Before we dive too deep into the stress and immune system connection, we’re first going to review the basic principles of stress and how it affects the body.
- Acute versus Chronic Stress
- Stress and Inflammation
- Common Causes of Stress
- The Stress and Immune System Connection
- References
Acute Stress versus Chronic Stress
Acute Stress
Acute stress is caused by short-term events or injuries that place extra work on the body. The sympathetic nervous system kicks in releasing stress hormones like cortisol and adrenaline to help your body recover from an immediate stressor.
For example, you are walking through your house at night to get a glass of water and you stub your toe. Your body will employ mechanisms to heal your injured toe that results in heat and redness to the area. This is an inflammatory response that is a natural part of the body’s healing process.
Chronic Stress
Chronic stress is a result of the body being under stress for a prolonged period of time. The body responds with an extended release of stress hormones.
When the body is under constant stress, the immune system becomes overworked and isn’t able to function at its highest capacity.

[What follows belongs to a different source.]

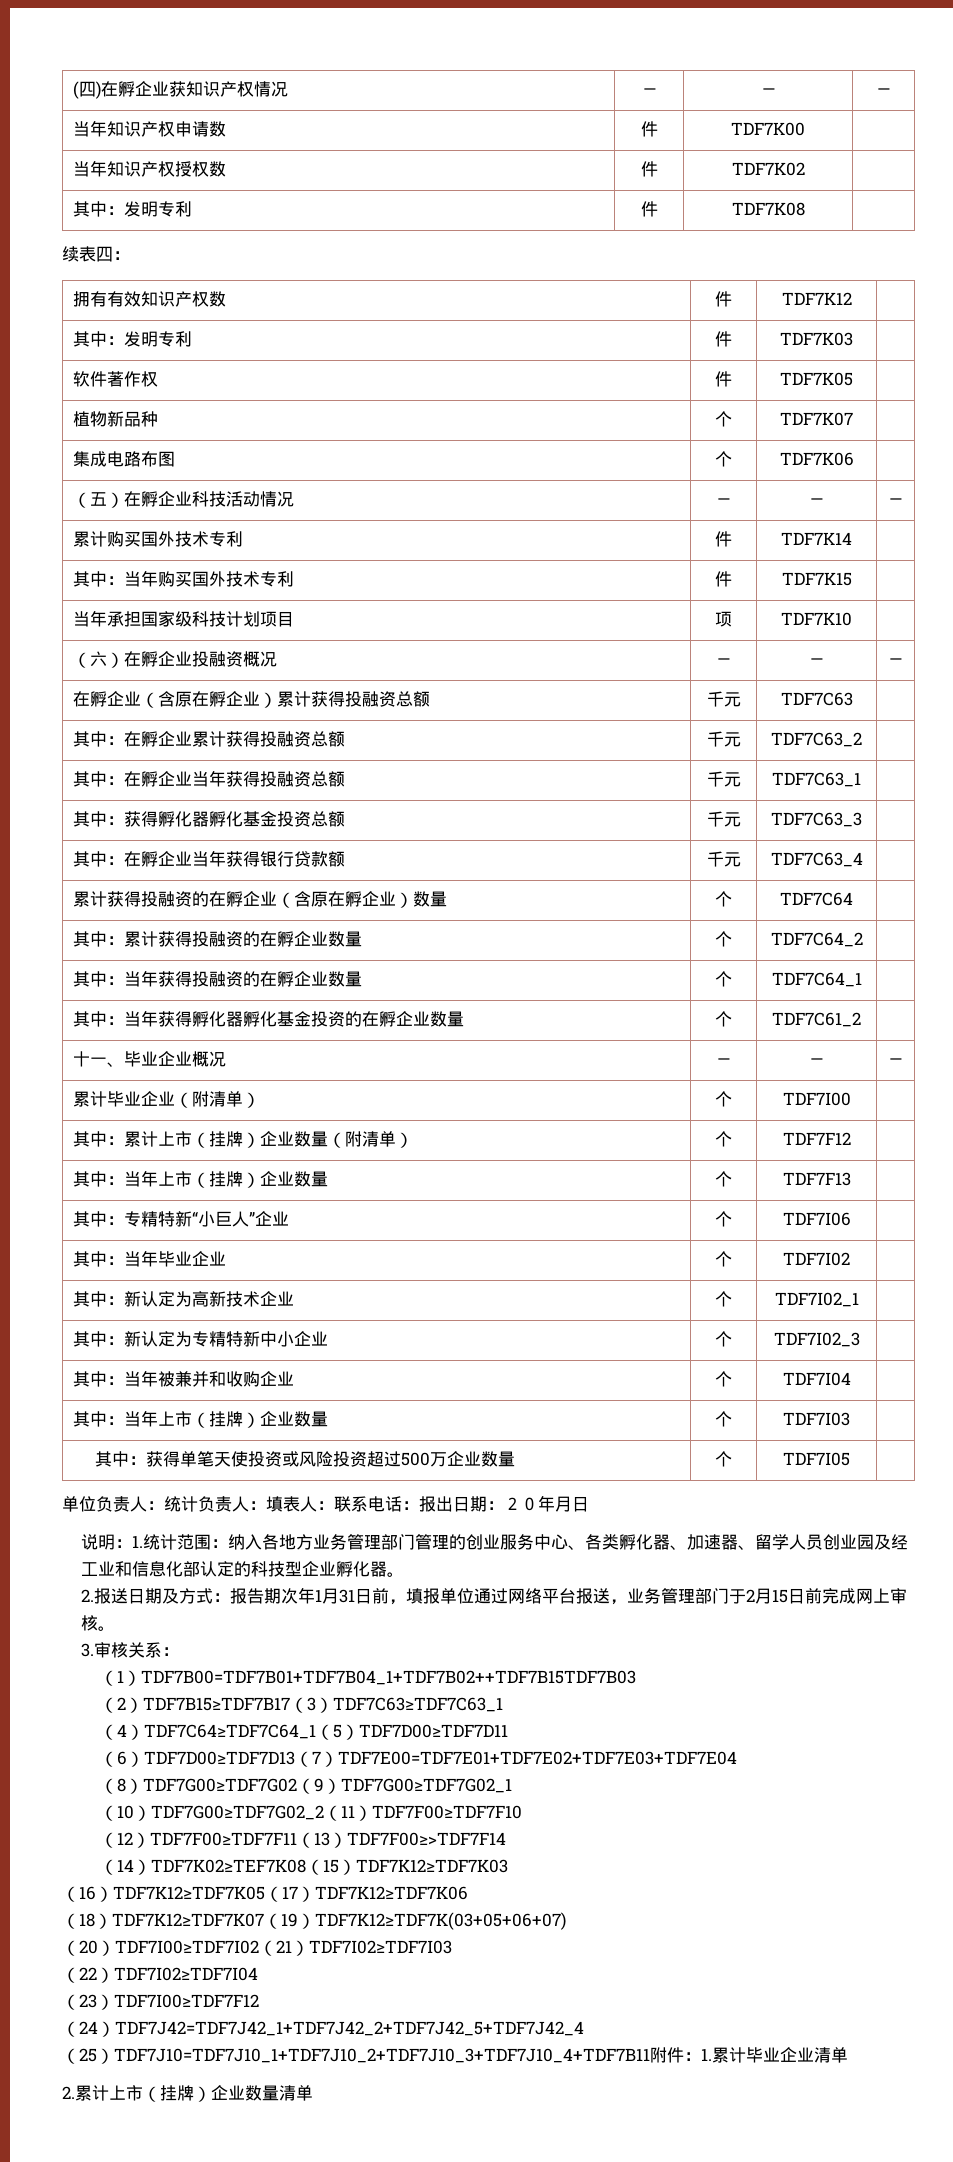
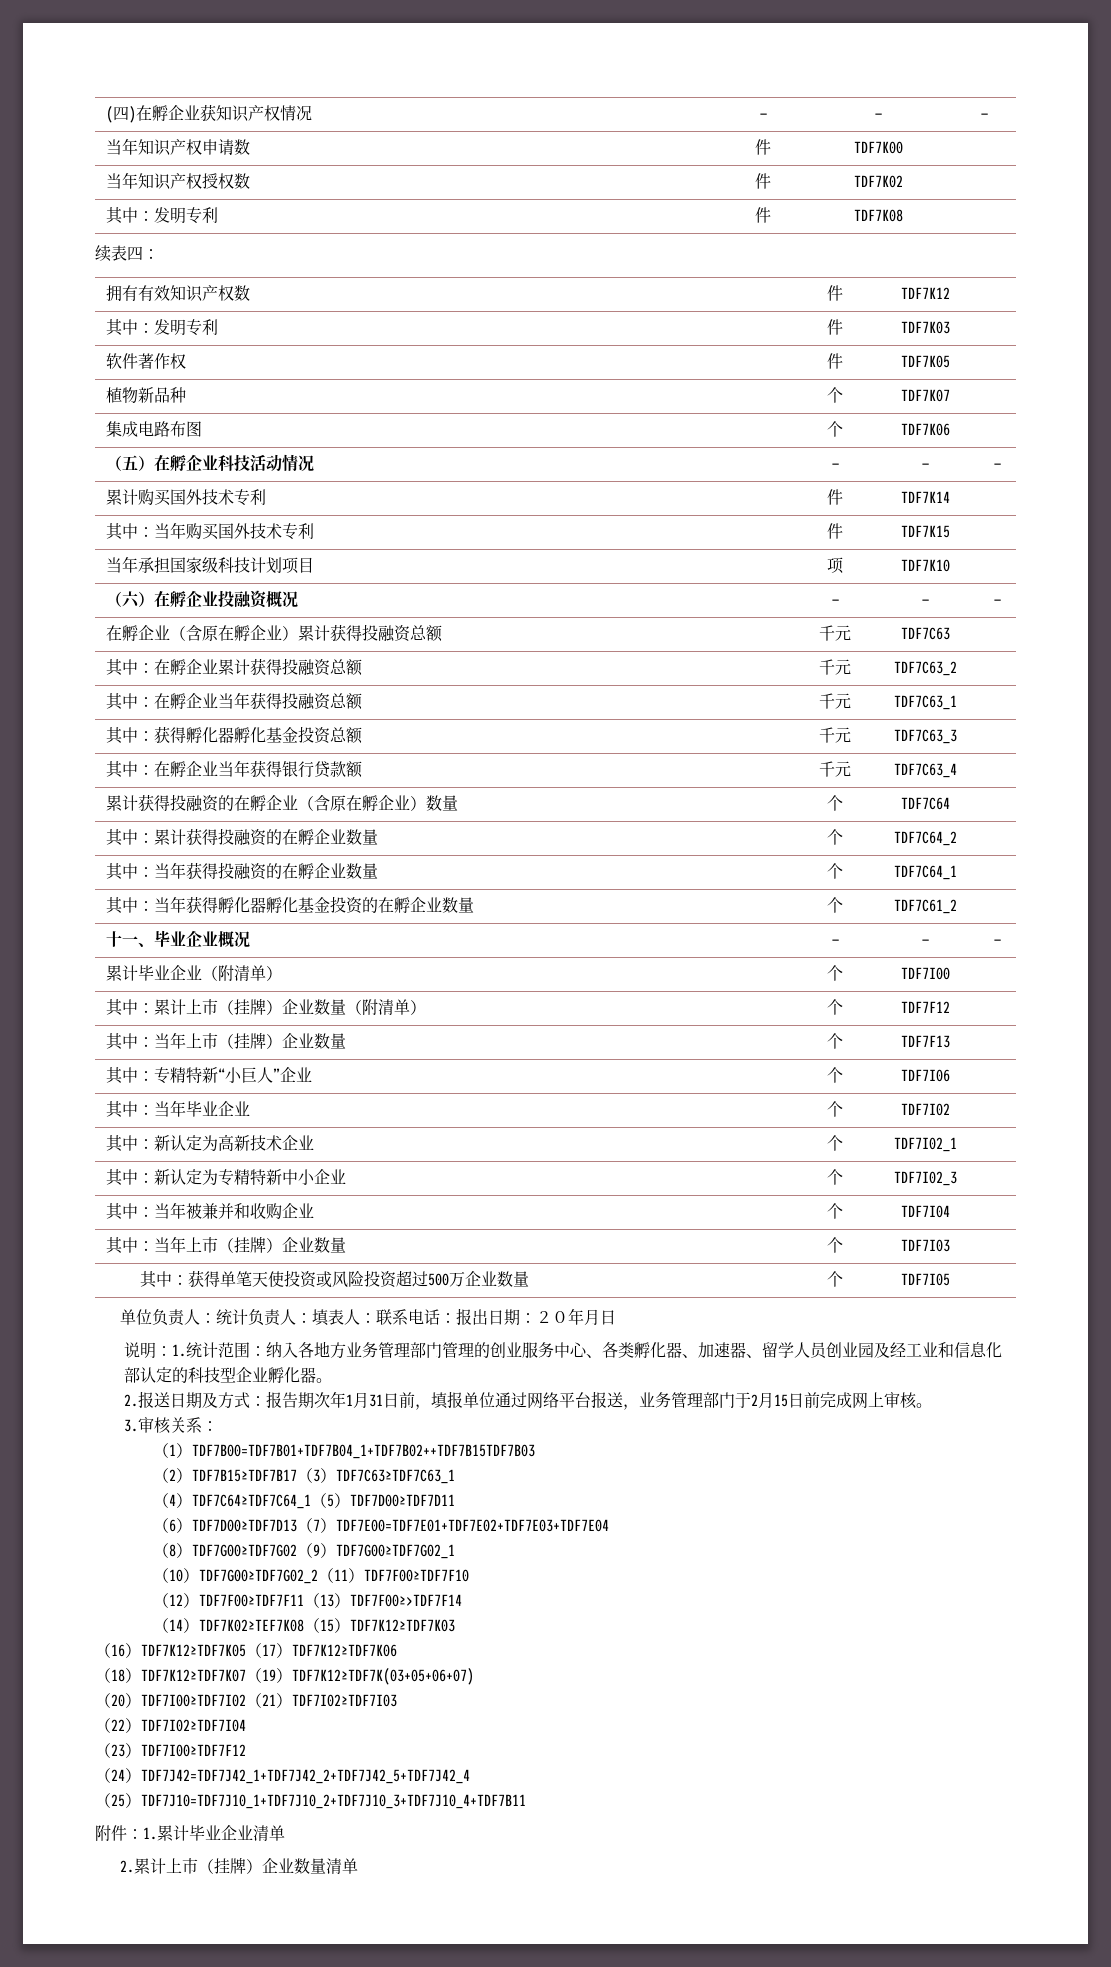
- （25）TDF7J10=TDF7J10_1+TDF7J10_2+TDF7J10_3+TDF7J10_4+TDF7B11附件：1.累计毕业企业清单
+ （25）TDF7J10=TDF7J10_1+TDF7J10_2+TDF7J10_3+TDF7J10_4+TDF7B11
+ 附件：1.累计毕业企业清单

Normally, the immune system is responsible for things like cleaning up damaged cells and protecting the body against harmful pathogens. However, when the immune system is busy dealing with chronic inflammation, its regular responsibilities begin to suffer.
Another way to think about acute and chronic stress is to picture the work of firefighters:
- Acute stress: Let’s say firefighters get called to a house that has caught fire and then they work very hard for a short period of time to put that fire out. The firefighters put out the fire and then are able to return to the fire station where they can do maintenance on their equipment, clean their uniforms, rest, and recover.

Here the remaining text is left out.